EXCERPTED DATA

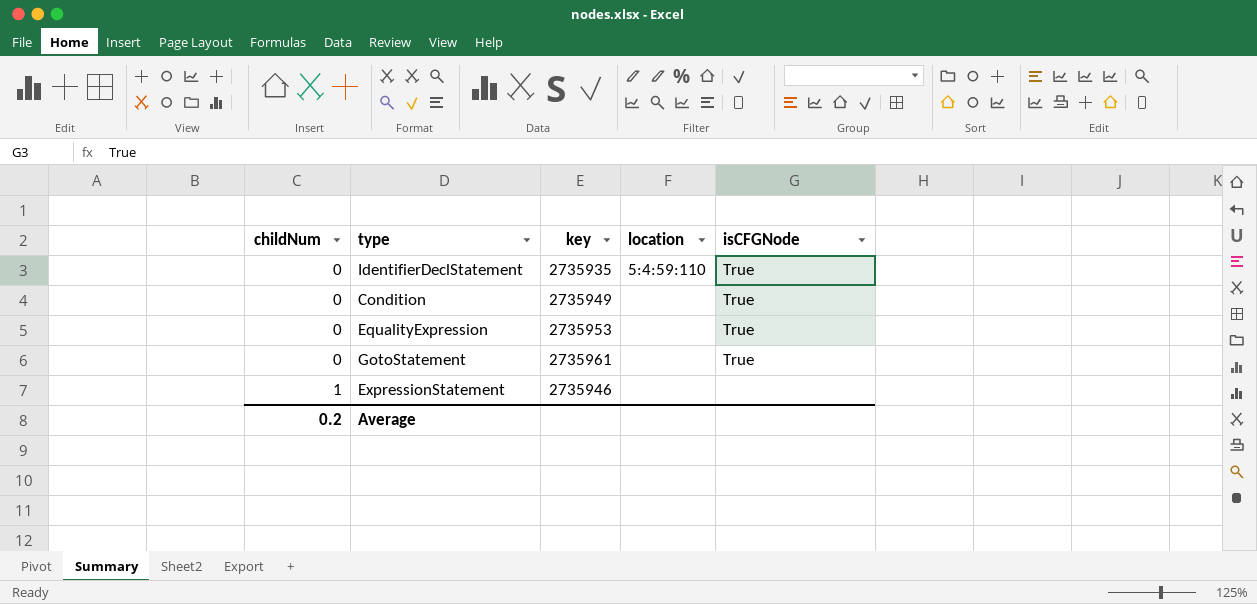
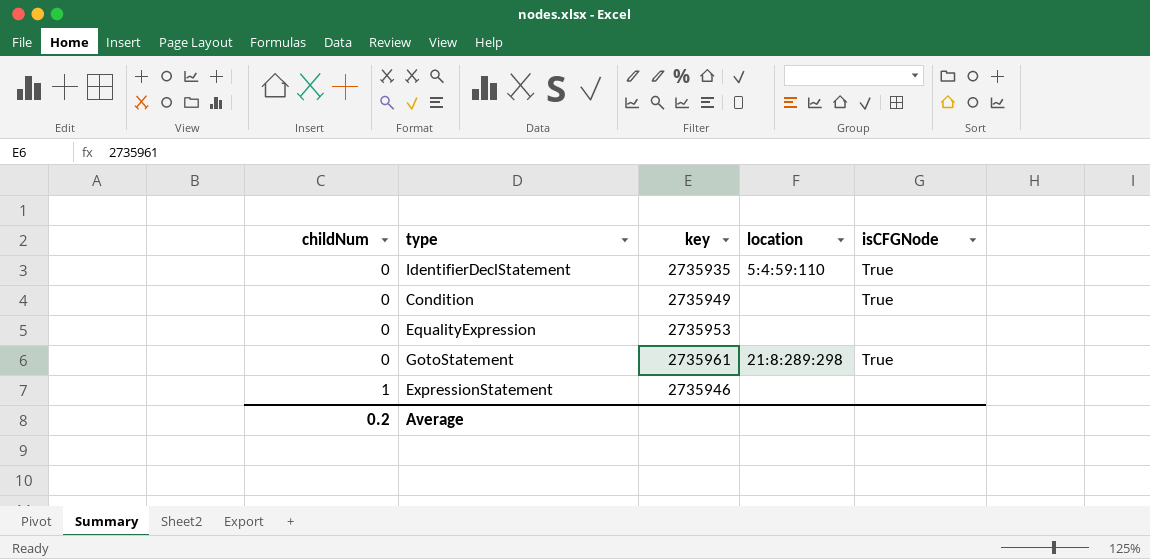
EqualityExpression | isCFGNode: True -> none
GotoStatement | location: none -> 21:8:289:298

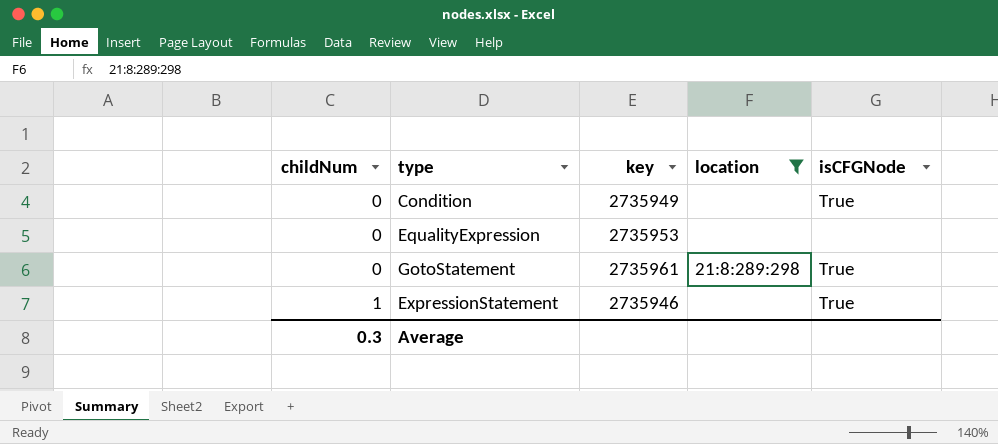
filter: none -> location != 5:4:59:110
ExpressionStatement | isCFGNode: none -> True
Average | childNum: 0.2 -> 0.3

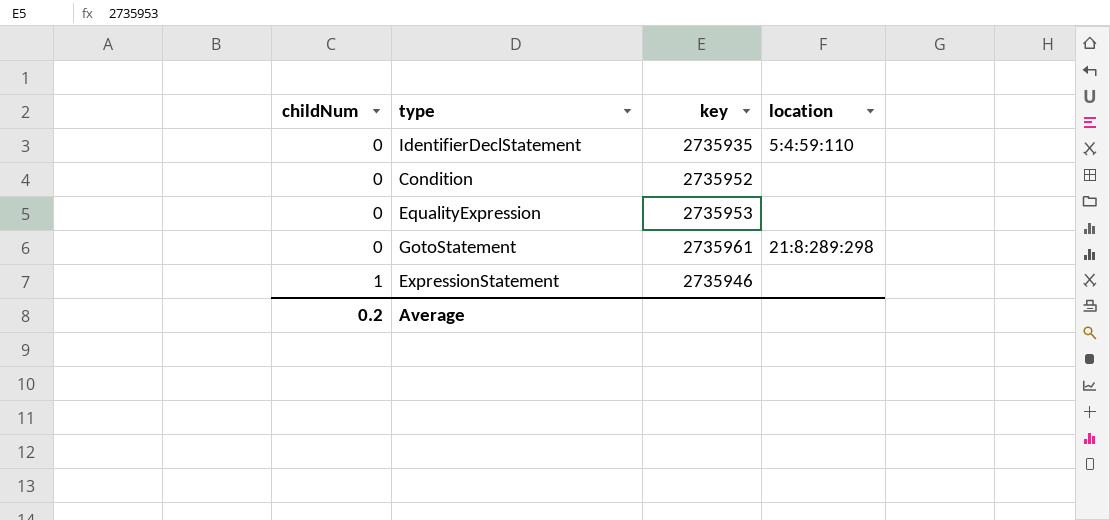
filter: location != 5:4:59:110 -> none
column isCFGNode | position: 5 -> none
Condition | key: 2735949 -> 2735952
Average | childNum: 0.3 -> 0.2

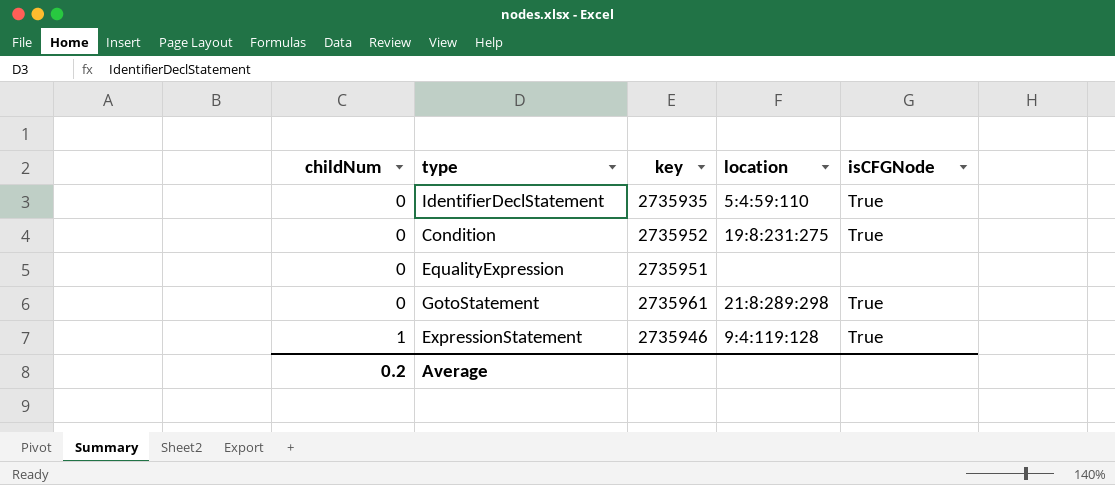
column isCFGNode | position: none -> 5
Condition | location: none -> 19:8:231:275
EqualityExpression | key: 2735953 -> 2735951
ExpressionStatement | location: none -> 9:4:119:128

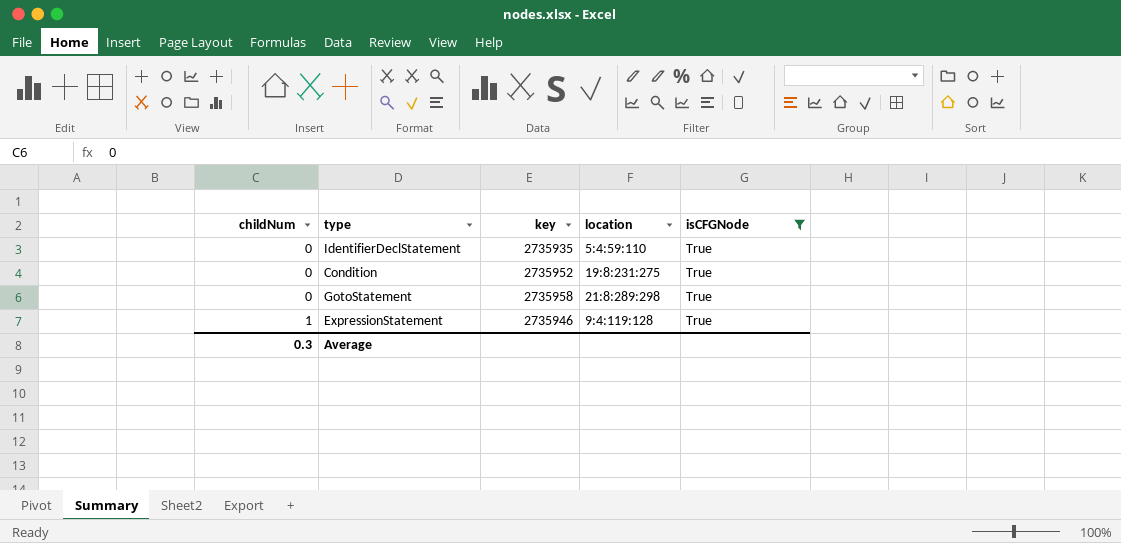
filter: none -> isCFGNode = True
GotoStatement | key: 2735961 -> 2735958
Average | childNum: 0.2 -> 0.3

THE TASK
Reproduce word for word only the lines between the line containing "filter: location != 5:4:59:110 -> none" and the end of the listing above, both included, and drop any pictures.

ANSWER TO THIS TASK
filter: location != 5:4:59:110 -> none
column isCFGNode | position: 5 -> none
Condition | key: 2735949 -> 2735952
Average | childNum: 0.3 -> 0.2

column isCFGNode | position: none -> 5
Condition | location: none -> 19:8:231:275
EqualityExpression | key: 2735953 -> 2735951
ExpressionStatement | location: none -> 9:4:119:128

filter: none -> isCFGNode = True
GotoStatement | key: 2735961 -> 2735958
Average | childNum: 0.2 -> 0.3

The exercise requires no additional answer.